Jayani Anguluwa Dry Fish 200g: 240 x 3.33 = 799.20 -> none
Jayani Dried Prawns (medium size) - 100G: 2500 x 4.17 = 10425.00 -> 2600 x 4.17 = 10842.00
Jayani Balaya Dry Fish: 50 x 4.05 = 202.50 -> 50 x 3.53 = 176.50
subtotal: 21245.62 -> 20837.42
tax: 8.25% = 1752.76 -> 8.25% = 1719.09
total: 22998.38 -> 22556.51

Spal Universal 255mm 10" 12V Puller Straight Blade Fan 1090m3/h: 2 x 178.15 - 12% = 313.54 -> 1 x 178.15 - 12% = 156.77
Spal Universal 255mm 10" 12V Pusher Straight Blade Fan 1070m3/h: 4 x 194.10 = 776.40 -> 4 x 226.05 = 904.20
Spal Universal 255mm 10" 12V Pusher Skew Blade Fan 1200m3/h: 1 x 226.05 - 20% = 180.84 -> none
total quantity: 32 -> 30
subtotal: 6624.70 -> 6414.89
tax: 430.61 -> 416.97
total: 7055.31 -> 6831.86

---

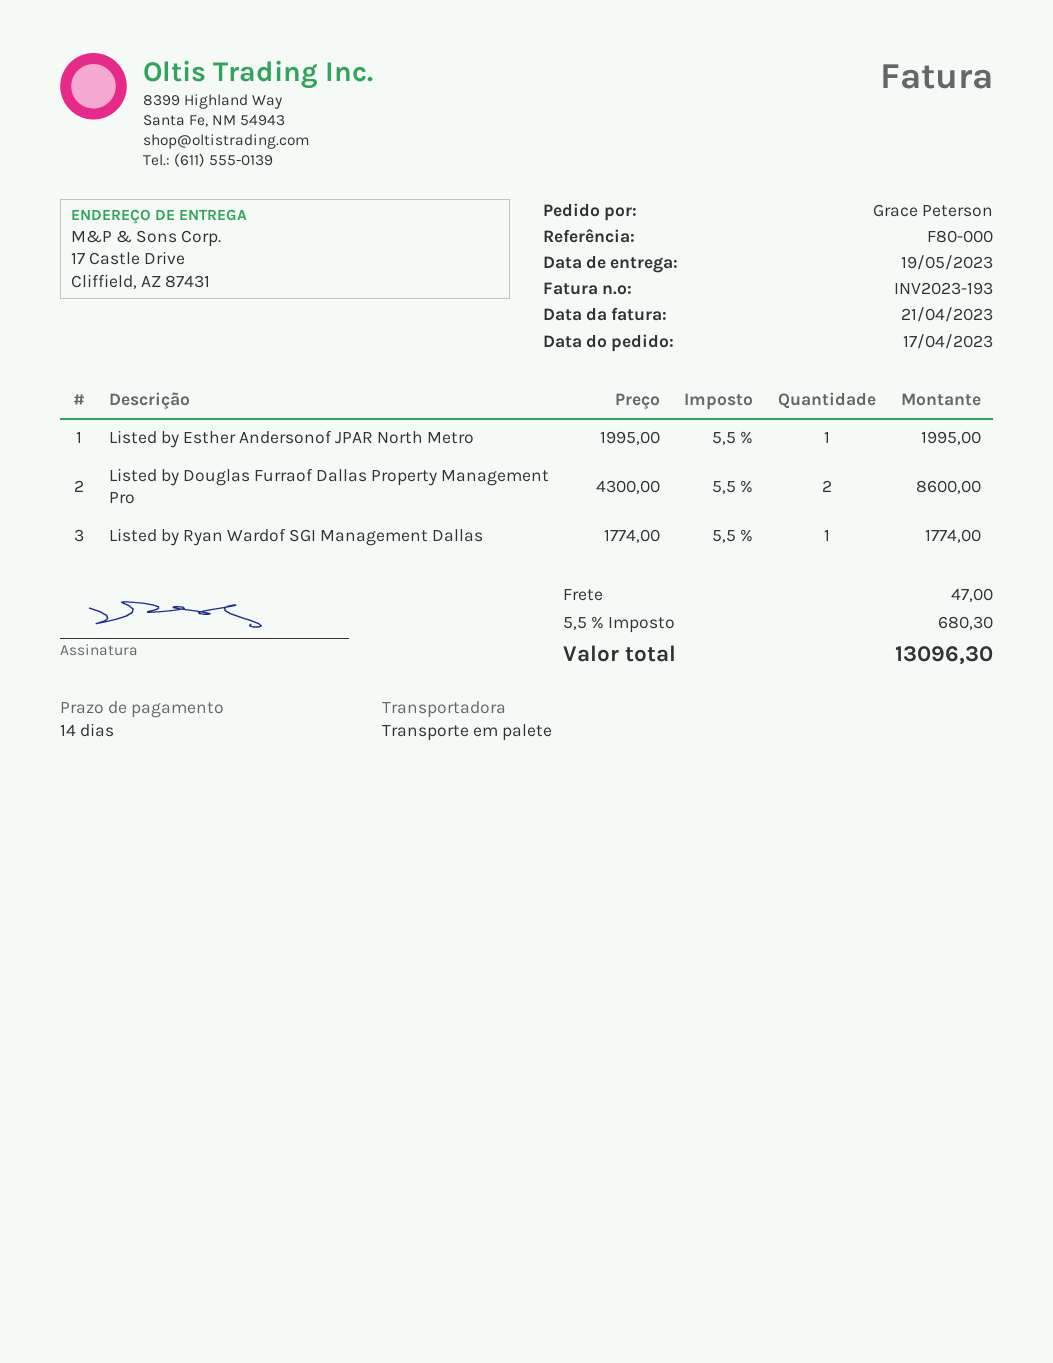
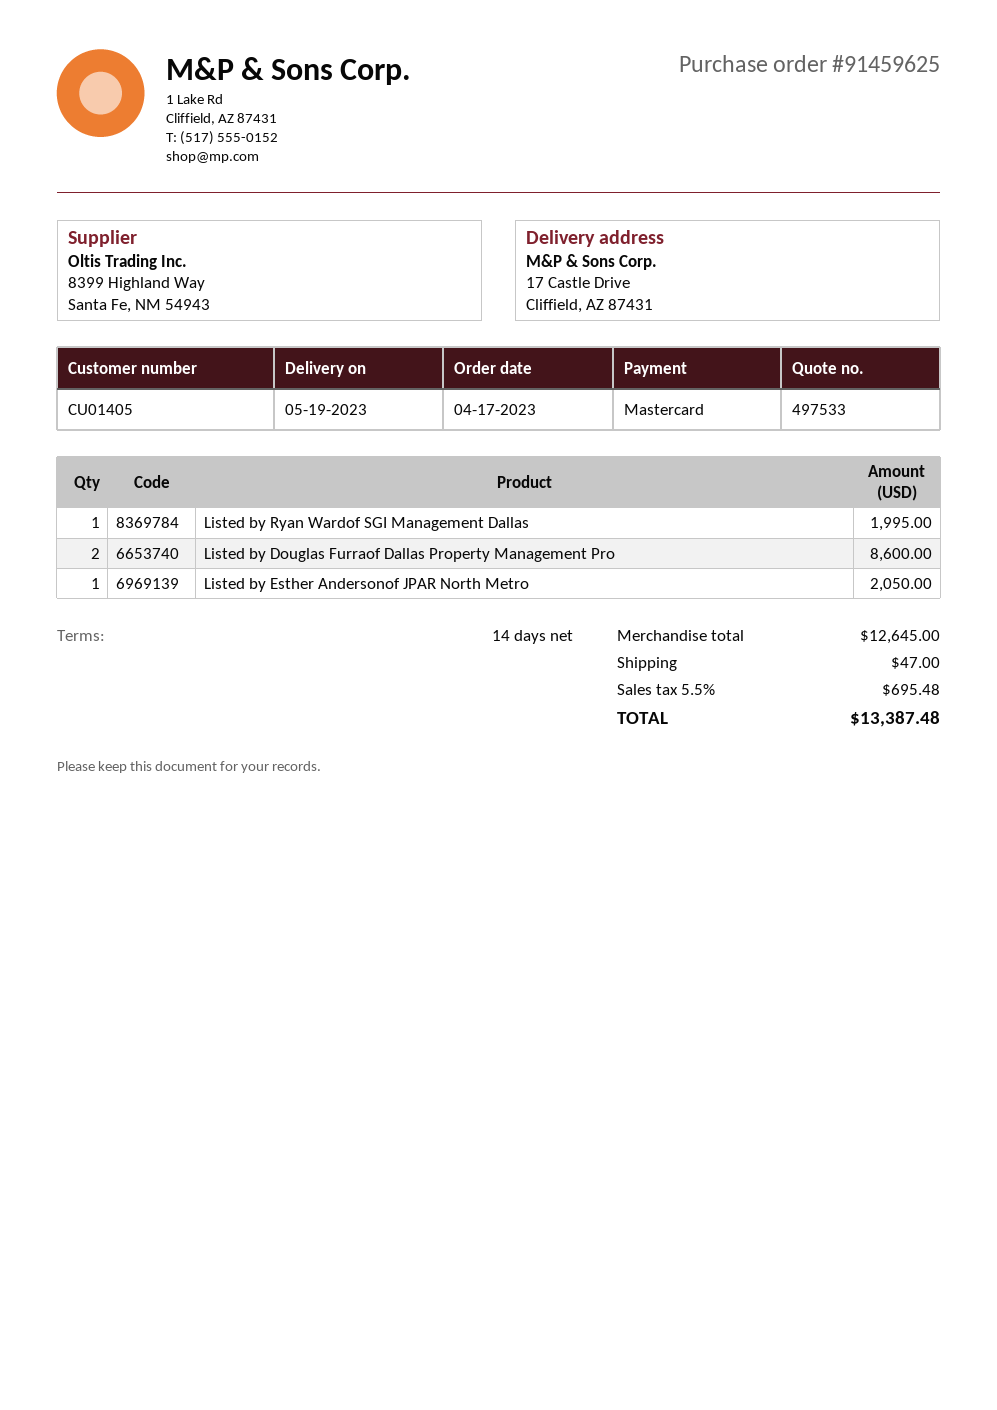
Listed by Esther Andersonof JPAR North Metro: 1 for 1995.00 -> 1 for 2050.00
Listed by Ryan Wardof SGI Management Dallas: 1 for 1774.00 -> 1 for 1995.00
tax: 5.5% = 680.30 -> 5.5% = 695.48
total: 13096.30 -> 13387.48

--

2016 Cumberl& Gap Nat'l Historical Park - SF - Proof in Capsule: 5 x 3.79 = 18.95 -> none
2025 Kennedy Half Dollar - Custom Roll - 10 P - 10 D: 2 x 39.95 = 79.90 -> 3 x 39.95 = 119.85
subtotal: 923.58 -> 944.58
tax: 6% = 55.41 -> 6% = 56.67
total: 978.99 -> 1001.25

▶ **Work instruction**: Throughout the material above, find every line holding "Jayani" and copy it.

▶ **Exercise result**:
Jayani Anguluwa Dry Fish 200g: 240 x 3.33 = 799.20 -> none
Jayani Dried Prawns (medium size) - 100G: 2500 x 4.17 = 10425.00 -> 2600 x 4.17 = 10842.00
Jayani Balaya Dry Fish: 50 x 4.05 = 202.50 -> 50 x 3.53 = 176.50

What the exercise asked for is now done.